Where in the listing does the string "border" appear? Copy every line that holds it.

(SUPPLIED MATERIAL begins)

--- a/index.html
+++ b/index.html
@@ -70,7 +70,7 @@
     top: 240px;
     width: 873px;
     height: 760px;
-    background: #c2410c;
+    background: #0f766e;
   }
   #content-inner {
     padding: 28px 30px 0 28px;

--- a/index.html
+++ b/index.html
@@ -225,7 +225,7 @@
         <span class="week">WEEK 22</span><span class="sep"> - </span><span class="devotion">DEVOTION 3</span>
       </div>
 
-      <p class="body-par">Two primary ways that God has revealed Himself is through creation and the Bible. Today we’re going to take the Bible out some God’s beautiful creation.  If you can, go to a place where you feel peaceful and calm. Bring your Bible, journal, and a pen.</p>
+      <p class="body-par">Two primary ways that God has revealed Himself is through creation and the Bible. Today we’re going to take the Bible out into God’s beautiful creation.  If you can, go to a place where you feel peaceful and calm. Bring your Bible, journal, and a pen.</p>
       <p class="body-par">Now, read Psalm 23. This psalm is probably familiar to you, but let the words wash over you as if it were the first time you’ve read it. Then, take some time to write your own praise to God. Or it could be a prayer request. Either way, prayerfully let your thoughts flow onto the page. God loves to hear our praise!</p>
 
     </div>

(SUPPLIED MATERIAL ends)
(SUPPLIED MATERIAL begins)

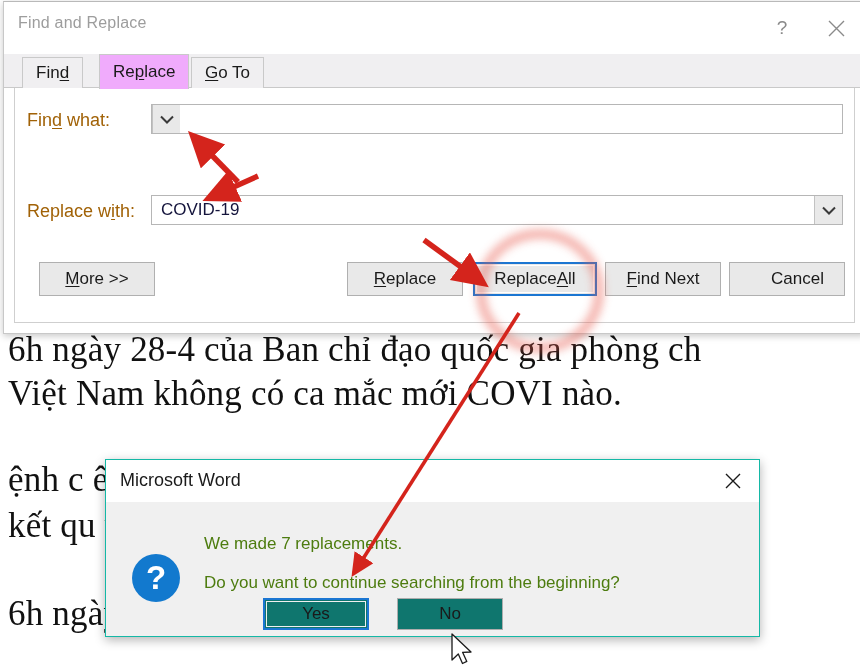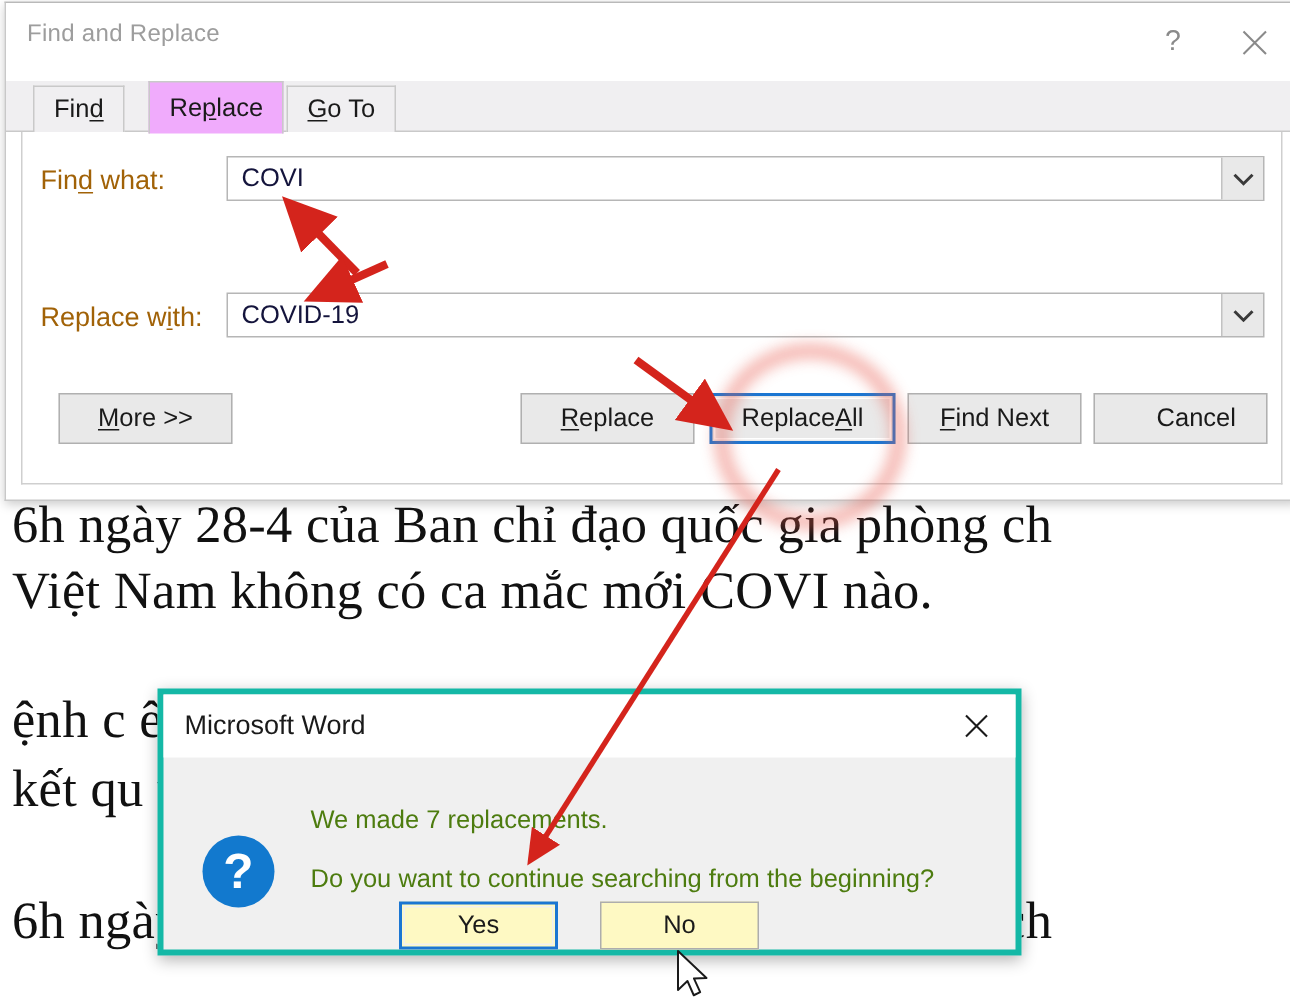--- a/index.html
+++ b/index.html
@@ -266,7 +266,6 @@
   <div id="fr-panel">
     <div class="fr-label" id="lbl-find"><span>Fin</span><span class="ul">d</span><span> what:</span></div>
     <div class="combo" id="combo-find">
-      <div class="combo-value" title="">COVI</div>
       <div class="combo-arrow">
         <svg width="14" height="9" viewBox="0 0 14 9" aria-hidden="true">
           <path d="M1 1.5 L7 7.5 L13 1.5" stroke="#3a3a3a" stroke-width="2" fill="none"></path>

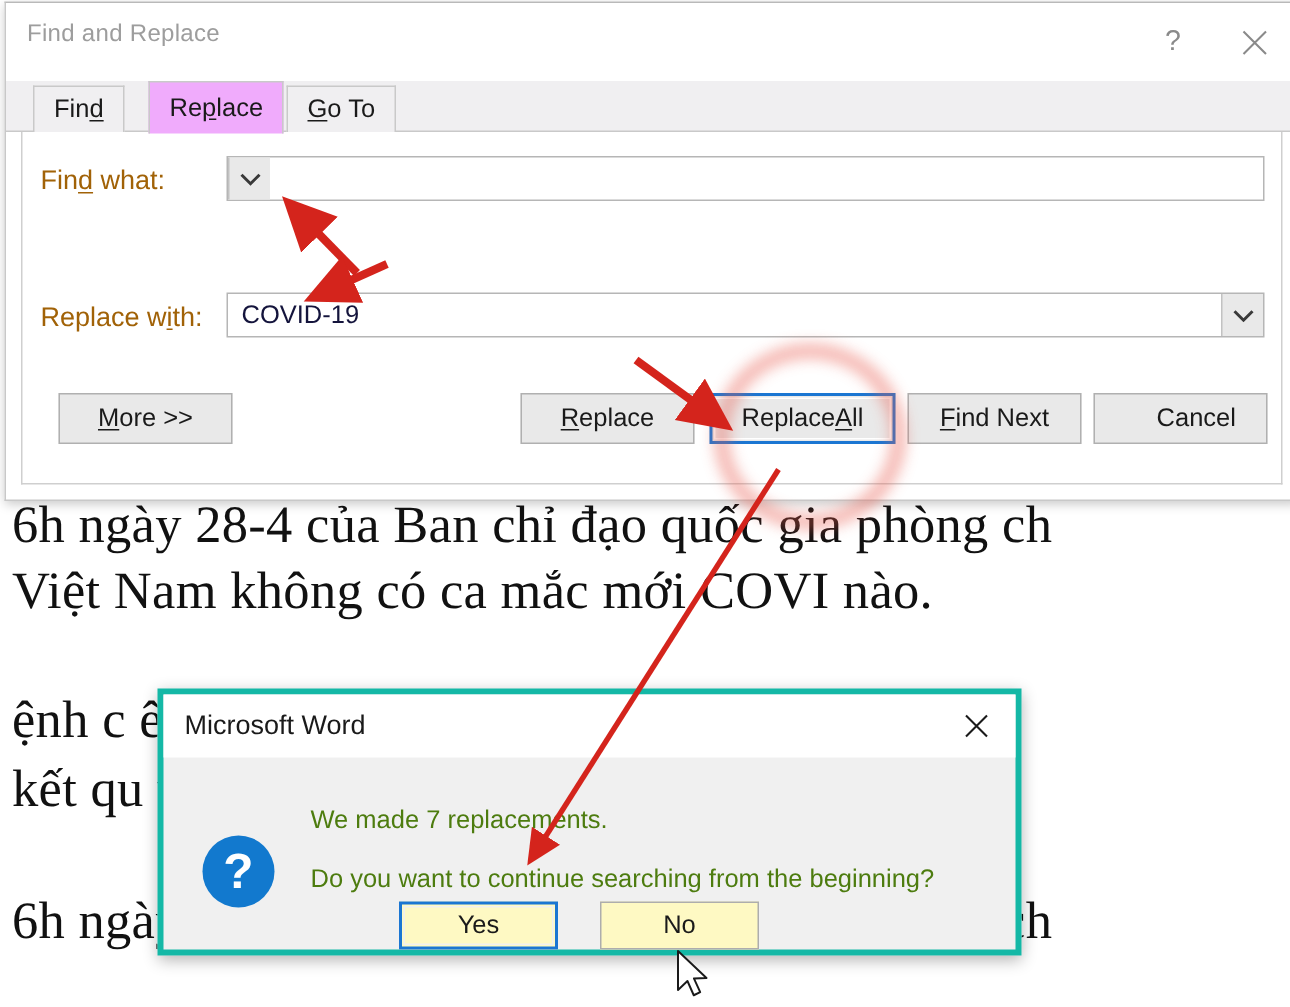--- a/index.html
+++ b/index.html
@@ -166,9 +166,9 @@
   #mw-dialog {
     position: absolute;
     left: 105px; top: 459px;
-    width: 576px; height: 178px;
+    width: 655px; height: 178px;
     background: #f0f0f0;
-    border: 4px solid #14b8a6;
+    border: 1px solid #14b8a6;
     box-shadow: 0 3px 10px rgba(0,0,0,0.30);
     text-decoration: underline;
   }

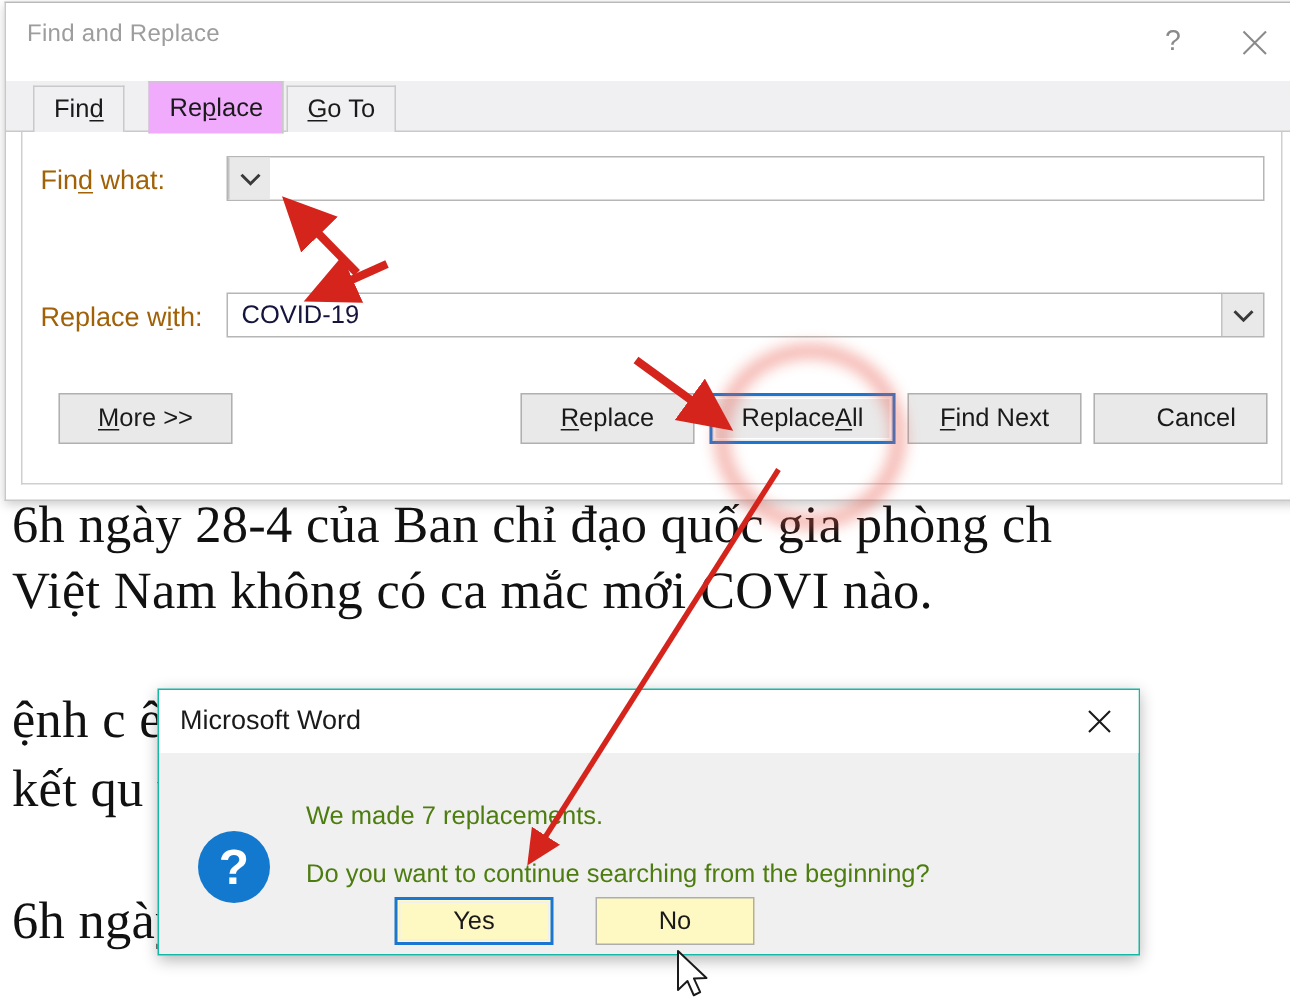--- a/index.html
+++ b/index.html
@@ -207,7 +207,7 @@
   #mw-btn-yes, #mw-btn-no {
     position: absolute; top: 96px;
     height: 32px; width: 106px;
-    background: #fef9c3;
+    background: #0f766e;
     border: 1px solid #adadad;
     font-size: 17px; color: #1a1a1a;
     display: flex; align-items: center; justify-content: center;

(SUPPLIED MATERIAL ends)
(SUPPLIED MATERIAL begins)

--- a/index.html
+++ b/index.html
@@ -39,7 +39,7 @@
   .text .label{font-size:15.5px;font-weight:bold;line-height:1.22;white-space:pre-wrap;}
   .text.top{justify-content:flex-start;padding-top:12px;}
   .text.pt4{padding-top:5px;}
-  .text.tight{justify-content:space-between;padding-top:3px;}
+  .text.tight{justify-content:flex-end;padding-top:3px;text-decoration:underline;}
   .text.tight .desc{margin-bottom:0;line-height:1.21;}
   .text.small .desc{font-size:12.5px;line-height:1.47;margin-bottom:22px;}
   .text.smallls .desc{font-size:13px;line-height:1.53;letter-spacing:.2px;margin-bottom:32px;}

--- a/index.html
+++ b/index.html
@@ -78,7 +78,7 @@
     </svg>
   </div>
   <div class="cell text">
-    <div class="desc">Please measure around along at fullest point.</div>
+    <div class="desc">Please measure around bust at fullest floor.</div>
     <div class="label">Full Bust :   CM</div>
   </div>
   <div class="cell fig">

(SUPPLIED MATERIAL ends)

■ **RESULT**
-    border: 4px solid #14b8a6;
+    border: 1px solid #14b8a6;
     border: 1px solid #adadad;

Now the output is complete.